Piran grimaced wryly. ‘Probably better that you did, though maybe not as far as you’re concerned. But now at least I know you’re not his mother.’
‘But you don’t know who is.’
He sighed. ‘No.’
Wendy looked from Piran to Carly, then back at Piran again, and shook her head. ‘You have an understanding wife, Piran. You’re lucky. She really must love you.’
‘It’s not a bad idea, you know,’ Piran said that evening after they had seen Wendy on to the water taxi and Ben had given them a ride back home.
They hadn’t had a moment alone to discuss anything until Ben left, and once he had Arthur had needed feeding and while Carly had done that Piran had disappeared down to the beach.
Carly hadn’t called him back. She hadn’t known what to say to him. She still didn’t. And she didn’t really know what he was talking about now.
She looked up from the manuscript she’d been trying to concentrate on. He was standing just inside the door, staring out the window into the darkness, not looking at her, one hand tucked into the pocket of his shorts, the other balled lightly into a fist. ‘What are you talking about?’
‘Getting married.’
‘Getting married?’ The words gave her stomach an odd roller coaster feeling when she said them.
‘I thought about it while I was walking and I thought, Why not?’ He gave her a sidelong glance. ‘I mean, it’s what you wanted, isn’t it? That’s what y
ou said.’
‘I didn’t mean—’
He raked his fingers through his hair. ‘I know you didn’t mean like this, but let’s be logical. Why the hell shouldn’t we? God knows we’ve wanted each other for years!’
‘For heaven’s sake, Piran—’
‘We have. You can’t deny it. And we would have made love by now if you’d been willing, and you know it. You haven’t been because you want marriage. So, OK, I’m offering marriage.’ He looked right at her as he said it.
Carly felt a pain where the roller coaster had been. ‘Such a charming proposal,’ she said with as much lightness as she could muster.
Piran kicked at the rug underfoot. ‘I’m sorry. But you must know by now that romantic is not really my style. And this whole mess hasn’t exactly been charming, you have to admit.
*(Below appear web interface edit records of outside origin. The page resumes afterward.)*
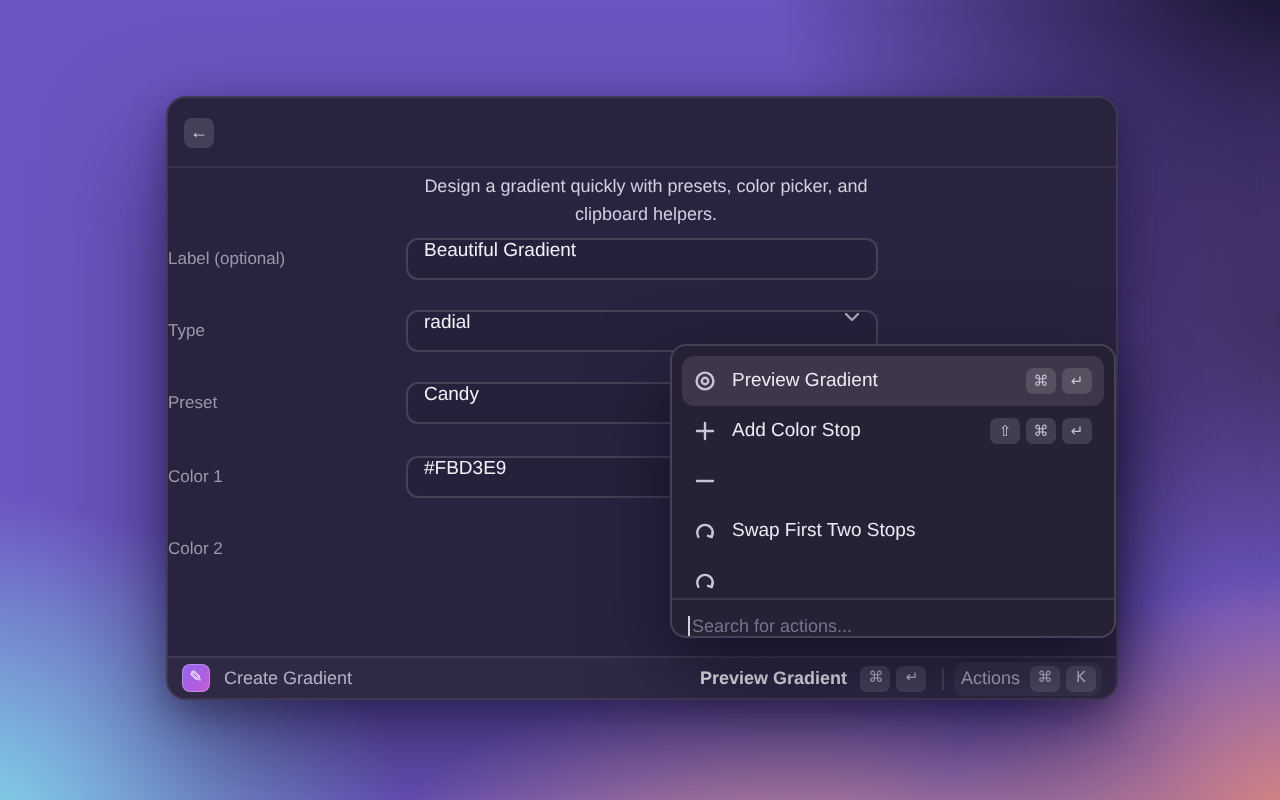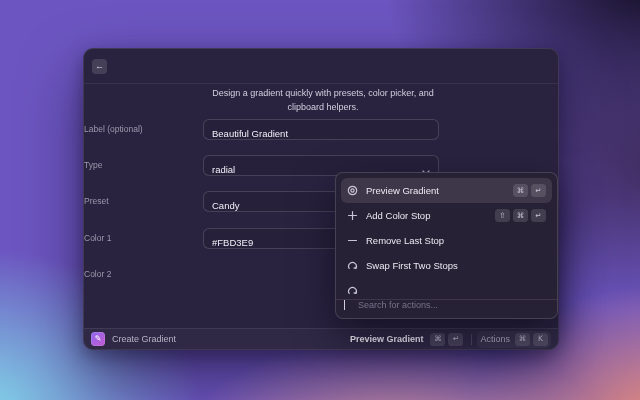--- a/index.html
+++ b/index.html
@@ -34,7 +34,7 @@
     text-align:left;font-size:8.5px;color:#9c98ac;white-space:nowrap;}
   .form-input{position:absolute;left:119px;top:0;width:236px;height:21px;
     border:1px solid rgba(255,255,255,.15);border-radius:6px;background:rgba(0,0,0,.07);
-    display:flex;align-items:flex-end;justify-content:space-between;padding:0 8px;}
+    display:flex;align-items:flex-start;justify-content:space-between;padding:0 8px;}
   .form-value{font-size:9.5px;color:#f1eff7;white-space:nowrap;}
   .chevron{display:flex;align-items:center;}
 

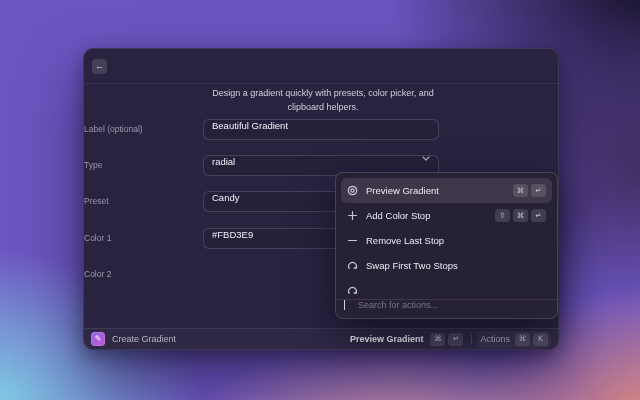--- a/index.html
+++ b/index.html
@@ -187,7 +187,6 @@
               <path d="M1.5 5.5h8" fill="none" stroke="#c9c5d8" stroke-width="1.2" stroke-linecap="round" stroke-linejoin="round"></path>
             </svg>
           </span>
-          <span class="menu-label">Remove Last Stop</span>
           <span class="menu-keys"></span>
         </div>
         <div class="menu-item">

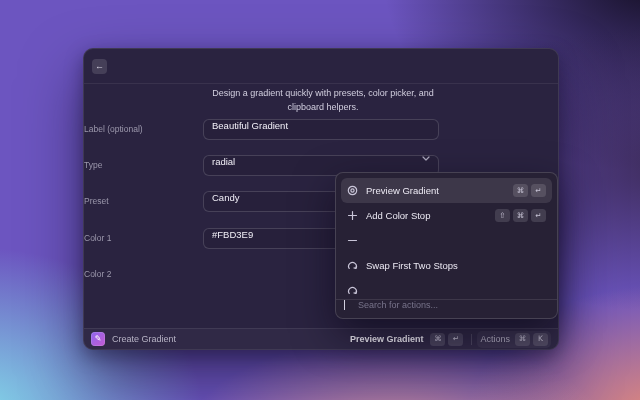--- a/index.html
+++ b/index.html
@@ -52,7 +52,7 @@
     display:flex;align-items:center;justify-content:center;
     font-family:"DejaVu Sans",sans-serif;}
   .popover-search{position:absolute;left:0;right:0;bottom:0;height:19px;
-    border-top:1px solid rgba(255,255,255,.1);display:flex;align-items:flex-start;padding:0 8px;gap:12px;}
+    border-top:1px solid rgba(255,255,255,.1);display:flex;align-items:flex-end;padding:0 8px;}
   .caret{width:1px;height:10px;background:#d2cfe0;margin-right:1px;}
   .search-placeholder{font-size:9px;color:#77738a;}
But it would work,’ he went on a little desperately. ‘Surely you must see that?’
‘There’s more to marriage than wanting each other,’ Carly said faintly, unsure exactly what she saw beyond a meshing of her wildest dream and her worst nightmare.
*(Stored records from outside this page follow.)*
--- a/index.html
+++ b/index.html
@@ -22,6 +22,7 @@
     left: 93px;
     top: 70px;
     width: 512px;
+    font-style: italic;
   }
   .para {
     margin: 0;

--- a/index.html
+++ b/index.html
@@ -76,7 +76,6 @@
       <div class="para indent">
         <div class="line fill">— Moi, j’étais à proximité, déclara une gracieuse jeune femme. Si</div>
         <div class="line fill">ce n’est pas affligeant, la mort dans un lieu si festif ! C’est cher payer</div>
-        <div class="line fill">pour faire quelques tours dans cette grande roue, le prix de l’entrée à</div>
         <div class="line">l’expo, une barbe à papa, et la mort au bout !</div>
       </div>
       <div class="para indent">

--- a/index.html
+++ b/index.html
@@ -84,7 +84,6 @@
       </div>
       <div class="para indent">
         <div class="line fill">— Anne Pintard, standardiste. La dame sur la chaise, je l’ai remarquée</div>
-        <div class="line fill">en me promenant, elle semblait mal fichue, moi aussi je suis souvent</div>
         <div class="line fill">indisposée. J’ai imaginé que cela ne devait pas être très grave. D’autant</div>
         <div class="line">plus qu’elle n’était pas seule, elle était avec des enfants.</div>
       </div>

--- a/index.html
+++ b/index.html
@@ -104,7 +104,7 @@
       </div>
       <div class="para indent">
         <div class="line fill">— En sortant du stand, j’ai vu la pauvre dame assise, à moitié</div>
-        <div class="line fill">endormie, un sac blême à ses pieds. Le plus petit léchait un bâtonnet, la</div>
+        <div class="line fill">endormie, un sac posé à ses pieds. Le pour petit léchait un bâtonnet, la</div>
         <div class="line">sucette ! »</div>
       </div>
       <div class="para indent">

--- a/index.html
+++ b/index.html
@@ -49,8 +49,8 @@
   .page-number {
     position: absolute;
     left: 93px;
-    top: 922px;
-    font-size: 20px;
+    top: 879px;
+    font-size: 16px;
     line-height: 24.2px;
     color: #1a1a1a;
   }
‘We’ve got more. You like Arthur, don’t you?’
‘Of course I like Arthur!’
‘And you like it here?’ He looked at her for confirmation then went on. ‘And you like to dive. You said you’d always wanted to dive. If we get married, you’ll be able to dive all the time. Here. In Greece. Maybe in the Pacific if that business Des is looking into works out. And we’re doing good together on the book, aren’t we?’
‘Yes,’ Carly admitted, her throat tight.
‘So, like I said, why not? We get married and Arthur has two parents. You get to dive. We can write books together all day and have sex together all night.’ He looked positively pleased with himself.
Carly wanted to scream. ‘What about Arthur’s mother, whoever she is?’
‘What about her?’
‘When she shows up—’
‘She can damned well leave again! She doesn’t want him. She proved that. If she hasn’t come by now, she hasn’t got a chance in hell of getting him back from me. Especially if I’m married.’ He looked at her now, his dark gaze intent. ‘Come on, Carly. What do you say?’